If someone were to ask you what was the one feature of your kitchen that you just couldn't live without you might reply, "I have no idea." But if you really thought about it a good guess might be that it was running water - specifically hot and cold running water coming right out of the tap, or feeding the dishwasher, or even automatically filling the ice cube tray in your freezer. How could a modern kitchen operate without water - without water that's cold and without water that's hot?

One of the surprises that met me when I moved from Canada to Fortaleza, Brazil, a modern, relatively well-to-do, progressive city of about three million, was that the kitchen sink only had a single tap and  faucet. So did the bathroom sinks and the showers, and the washing machine, but this is a blog about food, so we'll leave that aside for now. There was no hot water tap and there was no cold water tap, there was just a tap, and what came out of it was water of a temperature that could best be described as tepid. This one-tap situation is almost universal in Fortaleza. It's not just in the favelas and small apartments that you find only one temperature of running water - in multi-million dollar and multi-thousand square feet penthouses on Beira-Mar, Fortaleza's oceanfront drive, there's still only one tap and one temperature of water.

Because the climate in this part of the world is relatively changeless in terms of temperature and because that temperature is hot (average daily high of 86F or 30C all year round), it's natural that the reservoirs that furnish municipal water here won't be pouring out ice-cold, barely-liquid water like the reservoirs that serve Vancouver, my previous home base. In Canada cold water means COLD, really COLD. Here, no.

At first, I thought that not having access to hot water from the tap would really change the way I cooked. In particular, I thought it would have a tremendous impact on how I cleaned up after cooking. Granted, not having a dishwashing machine for the first time in many years was a big change, but actually getting pots and pans, dishes, cutlery and glasses clean turned out not to be a problem. Because no one has hot water, it seems the dish detergents sold here are specifically formulated for tepid water, because they work very well, even on greasy pots and pans. Clean-up is a breeze.

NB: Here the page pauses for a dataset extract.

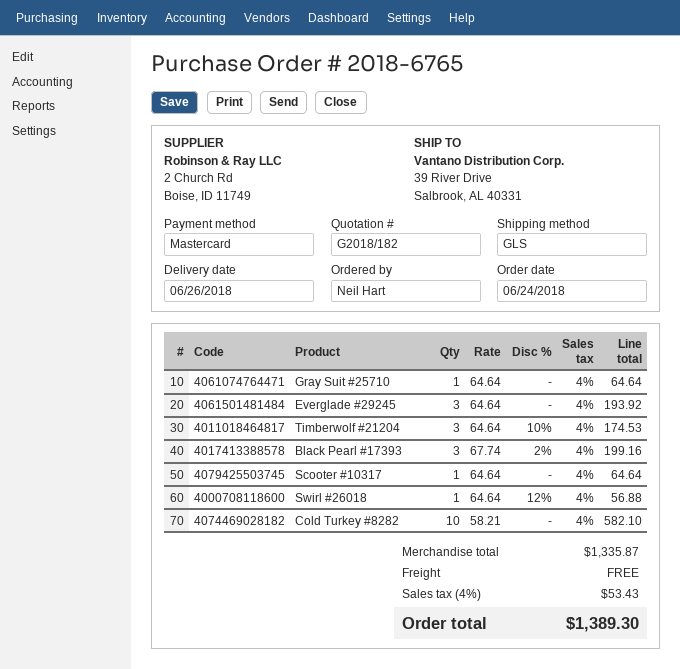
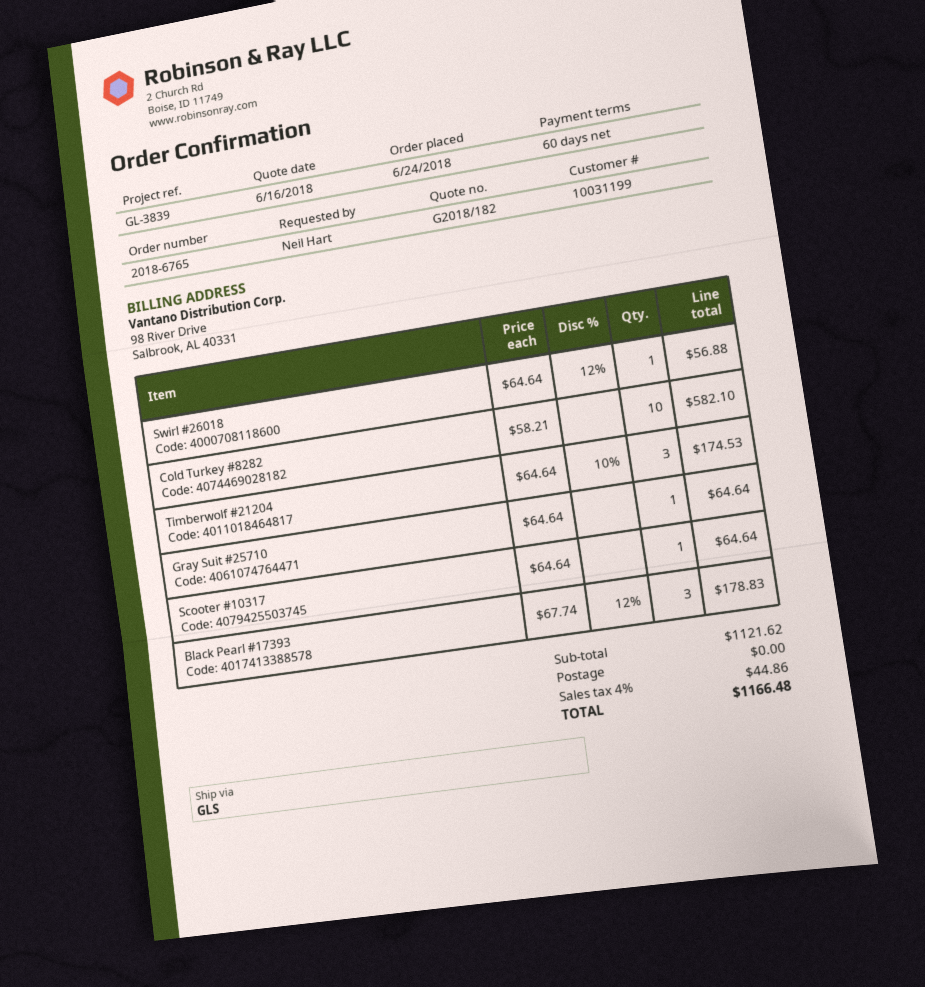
Everglade #29245: 3 x 64.64 = 193.92 -> none
Black Pearl #17393: 3 x 67.74 - 2% = 199.16 -> 3 x 67.74 - 12% = 178.83
subtotal: 1335.87 -> 1121.62
tax: 4% = 53.43 -> 4% = 44.86
total: 1389.30 -> 1166.48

For most other kitchen tasks, such as washing fruits and vegetables, I found that tap water worked just fine. In Canada, I used to have to mix cold and hot water to get water that I could stand plunging my hands in - here, it's not an issue. Water for use in cooking also creates no problems - straight out of the tap and onto the stove.

What turned out to be a more serious issue than the lack of hot water was the lack of cold water. Not for drinking, as the kitchen has a refrigerated water cooler, but for cooking. Some kitchen tasks require cold water - making pastry and shocking vegetables, just to name two. No longer can I just open the cold tap when I need to do one of these things. Having only tepid tap water means using ice cubes from the freezer to "create" cold water when I need it.

I've become so accustomed to one tap that I don't really even notice the lack of hot and cold water anymore. Expatriate life teaches one to be adaptable - if you're not adaptable you'll make a miserable expat. I just chock it up to one more thing that makes living away from one's native country all that much more of an adventure - a daily adventure.